Simon Preston Gallery is delighted to announce the first solo show at the gallery by Robert Breer (1926 – 2011). Kamikaze will open to the public on Thursday 2 March and run until 23 April, 2017.
The exhibition features work spanning over fifty years of Breer‘s experimental and prolific career. During his lifetime Breer was an influential filmmaker while also adopting a broad range of mediums from painting, sculpture and installation. Breer envisioned these works populating spaces as one distinct tapestry, not yet a convention at the time, a radical approach more akin to contemporary practice.
Time Out (1953), a hard edged, geometric painting influenced by neoplasticism, is the earliest work in the show. A thin painted black rectangle on the surface of the composition creates a subtle visual play within the frame of the canvas, already demonstrating Breer’s move away from the static orthodoxy and into cinematic movement. Nearly twenty years later, by then an accomplished animator, Breer extends this movement of abstract colorful forms in the animation titled 70. As with Breer’s earlier films, 70 is made through a process of stop-motion animation using thousands of unique hand-drawn index cards. Made with the discipline and tools of a painter – spray paint and a knife – the animation alternates between rigid forms and softer single frames. In a perpetual state of flux, the film vibrates within screen space, a mutation of dissolving flashes and contrasting colors. The high speed frame-to-frame changes create a strobing effect, shifting foreground and background, breaking a continuous sequence.
This method of interruption and movement expands into Breer’s minimalist sculptures or motorized ‘floats’, often incorporating industrial materials. In contrast to the rhythm of the animation, they gently maneuver around the gallery floor at imperceptible speeds. First exhibited in 1965 at Galeria Bonino, New York, ‘the objects were conceived as . . a composition which would constantly rearrange itself. Each float reverses its direction when it encounters resistance and in this way keeps moving regardless of space restrictions. By their consistent and slow movement I hope to put emphasis on change of position rather than motion itself.’ As these physical forms silently inhabit the gallery, Floating Wall (2009), a large motorized sculptural wall, slowly moves back and forth shifting the surrounding architecture. Its first presentation in the US, the sculpture creates an ever-changing exhibition space as works appear in and out of view. The destabilization of any fixed moment challenges our conventional methods of observation and forces our framing into real time and space. Breer weaves abstract forms seamlessly throughout mediums, whose movements challenge how each are perceived.
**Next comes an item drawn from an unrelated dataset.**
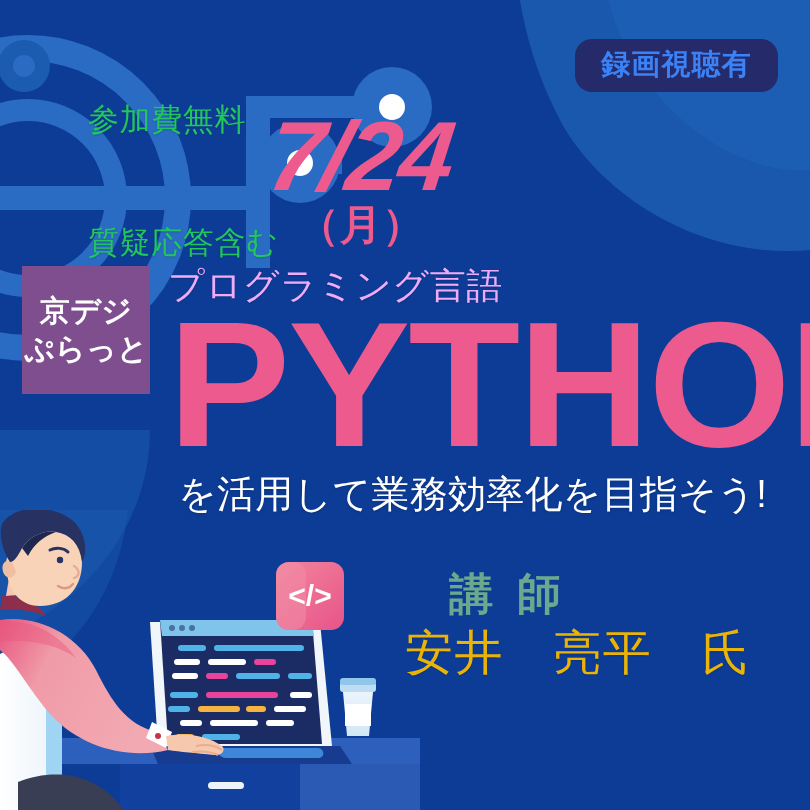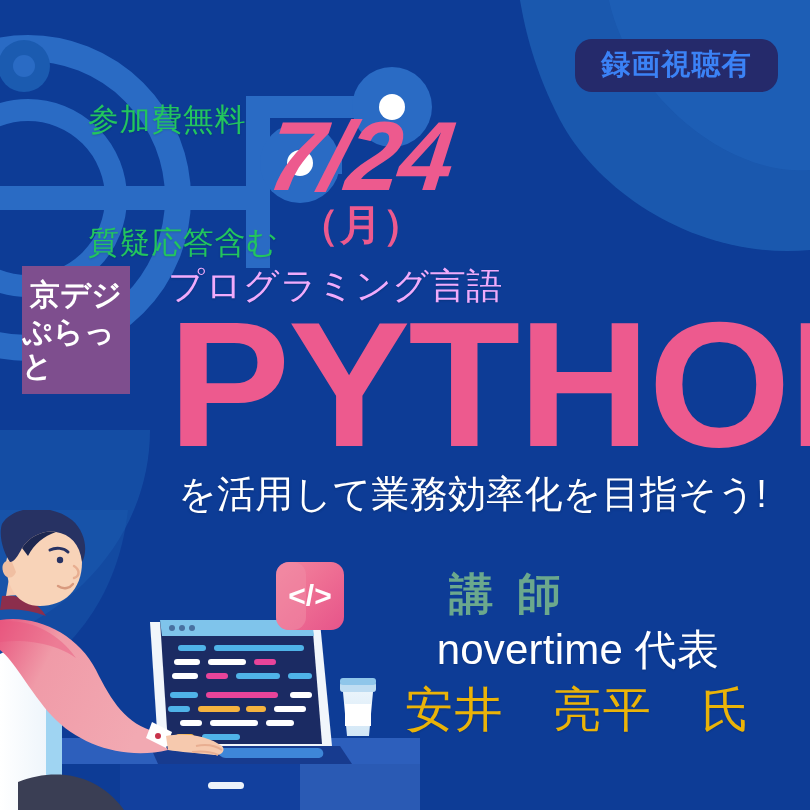"京デジ" .logo-box { width: 108px -> 128px }
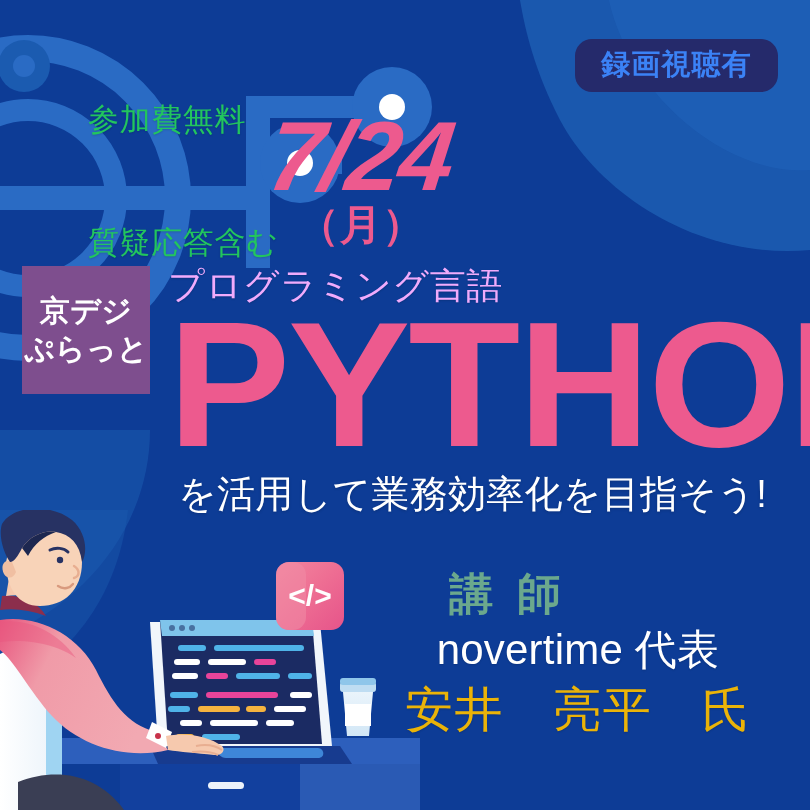"novertime 代表" div.speaker-org { html: <div>novertime 代表</div> -> none }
Robert Breer (b. 1926, Detroit – 2011, Tucson). Retrospectives of his work have been exhibited at Sharjah Art Foundation, 2016; Baltic Centre for Contemporary Art, Gateshead and Museum Tinguely, Basel, 2011; Institute of Contemporary Art, London, 1983; and the Whitney Museum of American Art, New York, 1980.Over his extensive and acclaimed sixty year career solo exhibitions were held at gb agency, Paris;Contemporary Art Museum, St. Louis, 2012; CAPC, Bordeaux, 2010; MNAM, Centre Pompidou, Paris, 2001; Staff USA / AC Project Room, New York 1999; Musée d’Art Moderne et d’Art Contemporain, Nice, 1998; Albright Knox Gallery, Buffalo 1977; Galeria Bonino, New York 1965-70. Other highlights include Pepsi Pavilion for Expo ’70 in Osaka, Japan; a project with the Public Art Fund, Times Square, New York, 1985 and Le Mouvement, Galerie Denise René, Paris, 1955. Recent group exhibitions include Museum Kunstpalast, Düsseldorf, 2016; Kiev Biennale, Ukraine, 2015; Aspen Art Museum, USA, 2015; Whitney Museum of American Art, New York, 2015; The Solomon R. Guggenheim Museum, New York, 2014; New Museum, New York, 2012; Walker Art Center, Minneapolis, USA, 2010 & 2012; The Secession, Vienna, 2009; Witte de With, Rotterdam, 2008; ‘Le Mouvement des Images’ at the MNAM, Centre Pompidou, Paris, 2006 among many others. Recent solo screenings include High Line Art Program, New York, 2014; Harvard University, Cambridge, 2008; Anthology Film Archives, New York, 2008.
Breer was a founding member of the New York Film-Makers Cooperative and taught at Cooper Union from 1971-2001. His collaborative approach brought him in touch with popular culture through projects as far ranging as The Children’s Television Workshop and the band New Order.